## Extracted entries:
===============

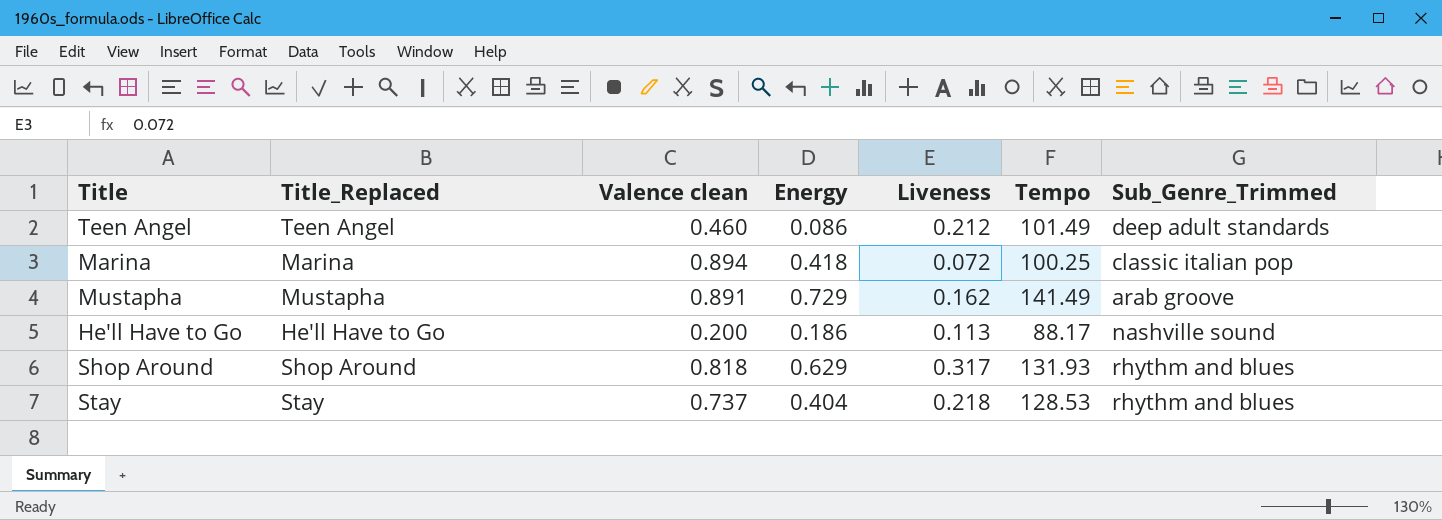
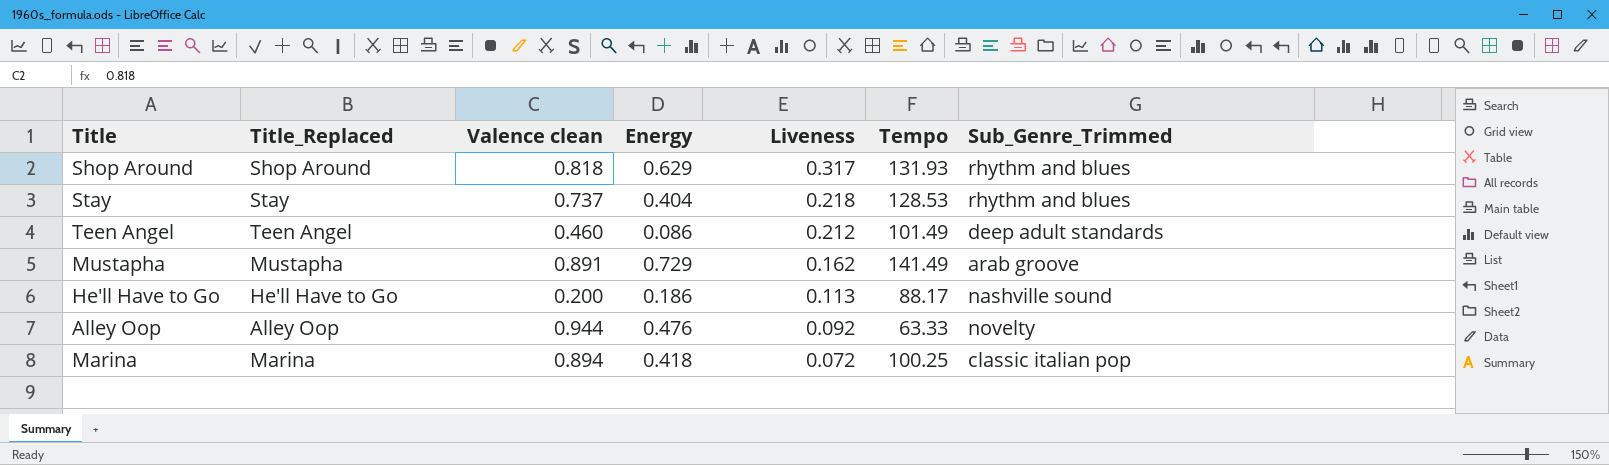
row order: none -> Liveness descending
row Alley Oop: none -> Alley Oop | 0.944 | 0.476 | 0.092 | 63.33 | novelty

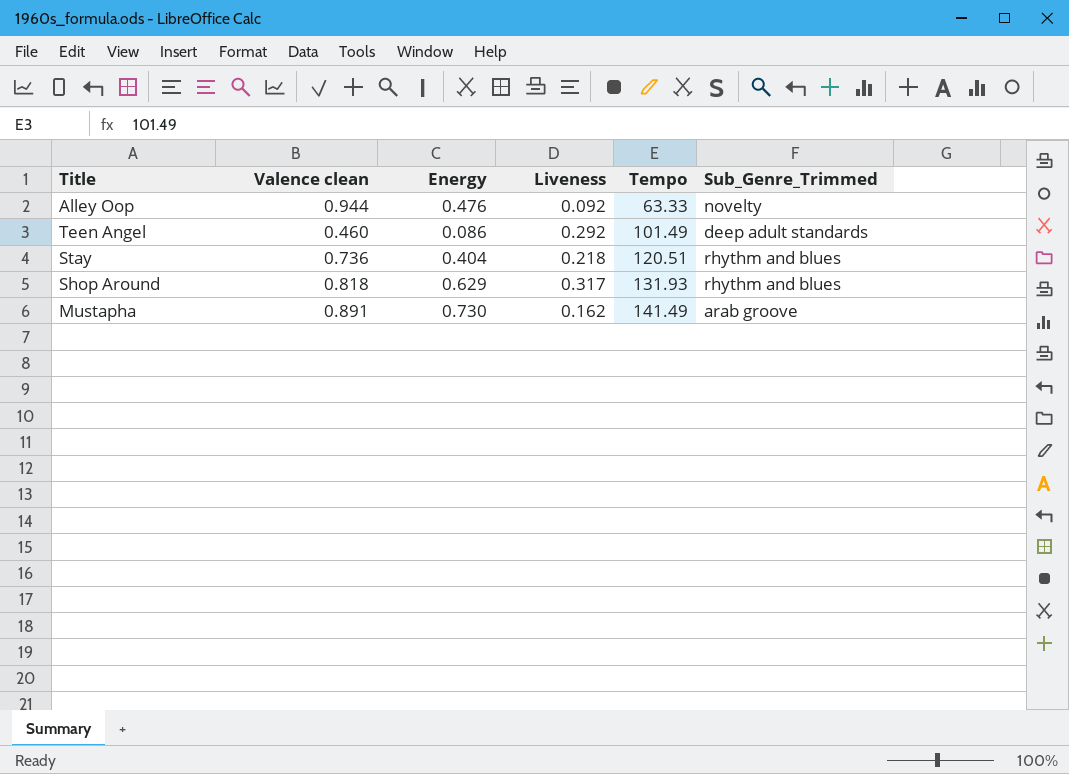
row order: Liveness descending -> Tempo ascending
column Title_Replaced | position: 2 -> none
row He'll Have to Go: He'll Have to Go | 0.200 | 0.186 | 0.113 | 88.17 | nashville sound -> none
row Marina: Marina | 0.894 | 0.418 | 0.072 | 100.25 | classic italian pop -> none
Teen Angel | Liveness: 0.212 -> 0.292
Stay | Valence clean: 0.737 -> 0.736
Stay | Tempo: 128.53 -> 120.51
Mustapha | Energy: 0.729 -> 0.730

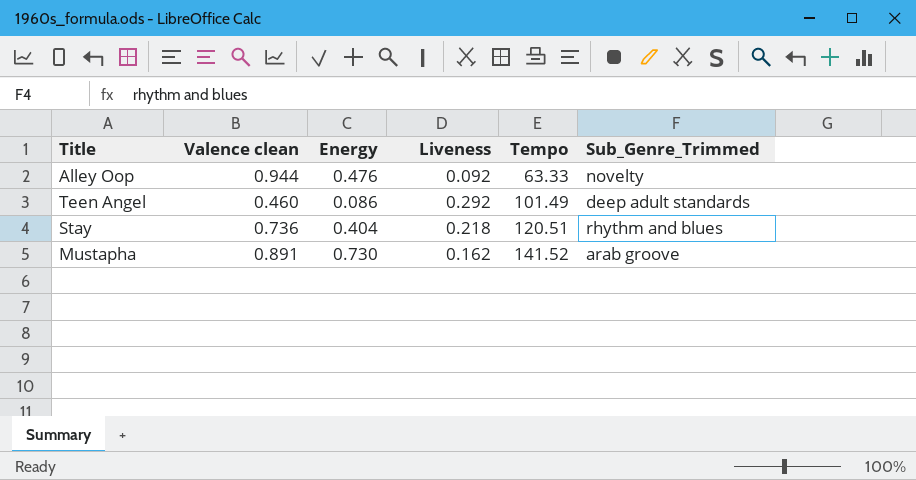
row Shop Around: 0.818 | 0.629 | 0.317 | 131.93 | rhythm and blues -> none
Mustapha | Tempo: 141.49 -> 141.52

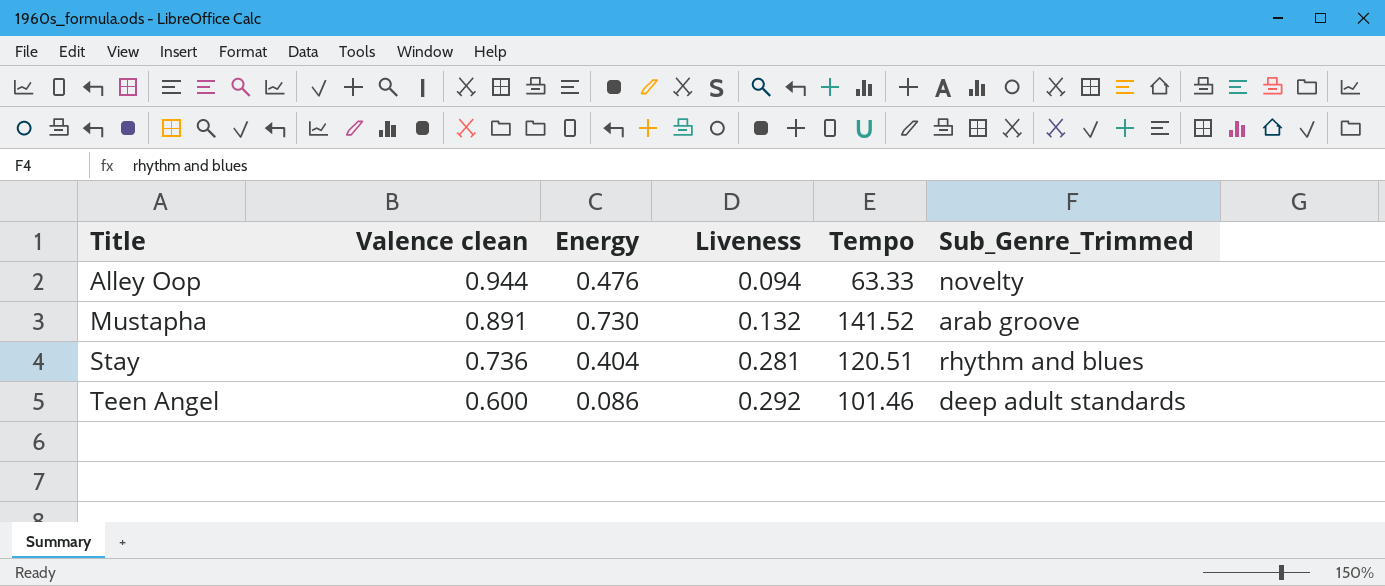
row order: Tempo ascending -> Title ascending
Alley Oop | Liveness: 0.092 -> 0.094
Mustapha | Liveness: 0.162 -> 0.132
Stay | Liveness: 0.218 -> 0.281
Teen Angel | Valence clean: 0.460 -> 0.600
Teen Angel | Tempo: 101.49 -> 101.46

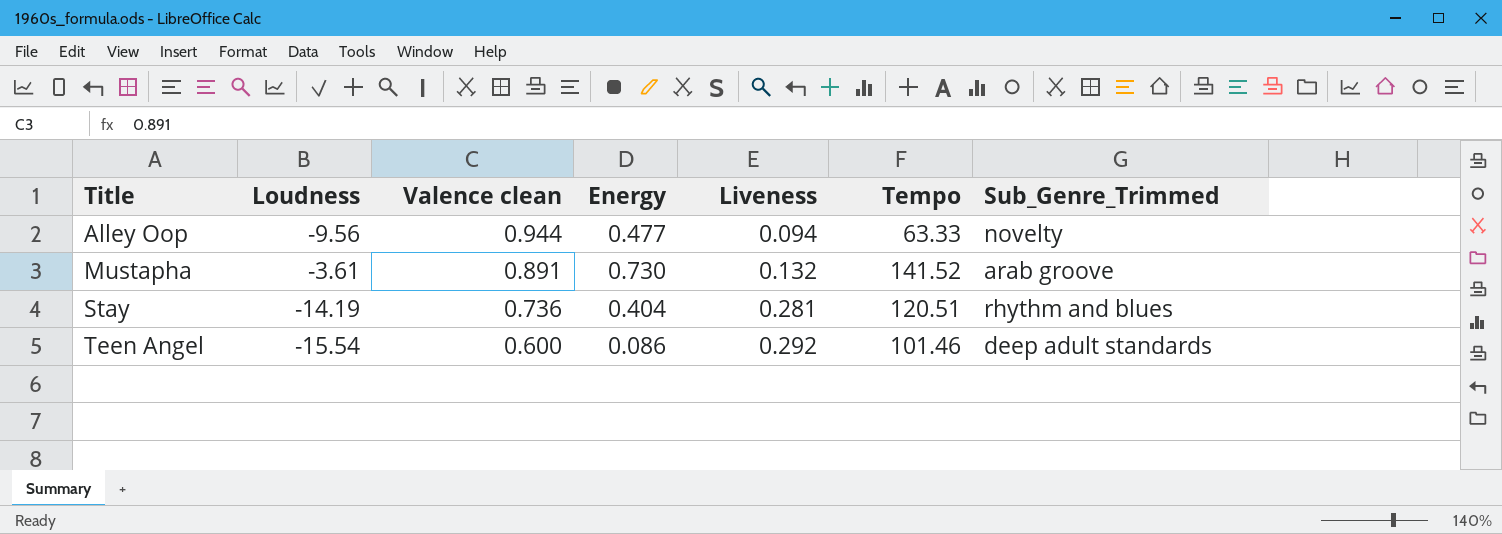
column Loudness | position: none -> 2
Alley Oop | Energy: 0.476 -> 0.477

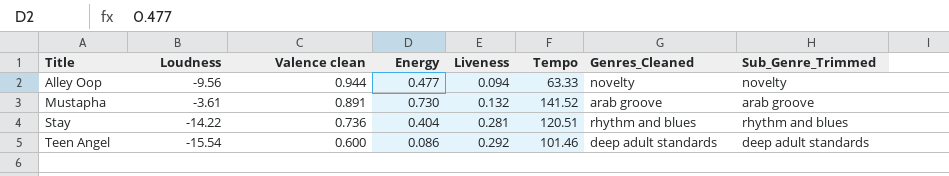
column Genres_Cleaned | position: none -> 7
Stay | Loudness: -14.19 -> -14.22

===============

## Work request:
The records shown above are to be repeated exactly, with the pictures left out.

## Exercise output:
row order: none -> Liveness descending
row Alley Oop: none -> Alley Oop | 0.944 | 0.476 | 0.092 | 63.33 | novelty

row order: Liveness descending -> Tempo ascending
column Title_Replaced | position: 2 -> none
row He'll Have to Go: He'll Have to Go | 0.200 | 0.186 | 0.113 | 88.17 | nashville sound -> none
row Marina: Marina | 0.894 | 0.418 | 0.072 | 100.25 | classic italian pop -> none
Teen Angel | Liveness: 0.212 -> 0.292
Stay | Valence clean: 0.737 -> 0.736
Stay | Tempo: 128.53 -> 120.51
Mustapha | Energy: 0.729 -> 0.730

row Shop Around: 0.818 | 0.629 | 0.317 | 131.93 | rhythm and blues -> none
Mustapha | Tempo: 141.49 -> 141.52

row order: Tempo ascending -> Title ascending
Alley Oop | Liveness: 0.092 -> 0.094
Mustapha | Liveness: 0.162 -> 0.132
Stay | Liveness: 0.218 -> 0.281
Teen Angel | Valence clean: 0.460 -> 0.600
Teen Angel | Tempo: 101.49 -> 101.46

column Loudness | position: none -> 2
Alley Oop | Energy: 0.476 -> 0.477

column Genres_Cleaned | position: none -> 7
Stay | Loudness: -14.19 -> -14.22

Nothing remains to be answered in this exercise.